Each charge of unauthorized disclosure and retention of national defense information carries a maximum of 10 years in prison. Mail fraud carries a maximum penalty of 20 years. Unauthorized conveyance of government property carries a maximum of 10 years in prison. Obstruction of justice carries a maximum penalty of 20 years in prison. There also could be substantial fines of up to $250,000 a charge.
The U.S. attorney's office in Virginia maintained that "Sterling placed at risk our national security and the life of an individual working on a classified mission." U.S. Attorney Neil H. MacBride said in a statement, "Our national security requires that sensitive information be protected. The law does not allow one person to unilaterally decide to disclose that information to someone not cleared to receive it. Those who handle classified information know the law and must be held accountable when they break it."

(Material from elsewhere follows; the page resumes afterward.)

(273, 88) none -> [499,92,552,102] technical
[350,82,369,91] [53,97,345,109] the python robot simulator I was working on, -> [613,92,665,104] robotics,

Robert Chesney, an expert on national security law who writes a blog Lawfare, noted that the prosecution should be distinguished from the WikiLeaks case.
"Viewing this in context of the larger ongoing Wikileaks controversy," he wrote, "I think the important point is that this is a prosecution of the leaker rather than the leakee, and that as a general rule this is much the preferable way to proceed in order to minimize the many policy and legal obstacles that would otherwise arise"
Chesney's blog summarizes the actions that Sterling is alleged to have taken:
- stealing classified documents and other information from the CIA and unlawfully retaining those documents without the authority of the CIA;
- communicating by telephone, via e-mail and in person with the author to arrange for the disclosure of or to disclose classified information to the author;
- meeting with the author in person to disclose classified information orally to the author and to provide documents containing classified information to the author for review or use;
- characterizing the classified information in a false and misleading manner as a means of inducing the author to write and publish a story premised on that false and misleading information;
- deceiving and attempting to deceive the CIA into believing that he was a former employee adhering to his secrecy and non-disclosure agreements; and
- deliberately choosing to disclose the classified information to a member of the media, knowing that such an individual would not reveal his identity, thereby concealing and perpetrating the scheme.
William H. Freivogel is director of the School of Journalism at Southern Illinois University Carbondale and a professor at the Paul Simon Public Policy Institute.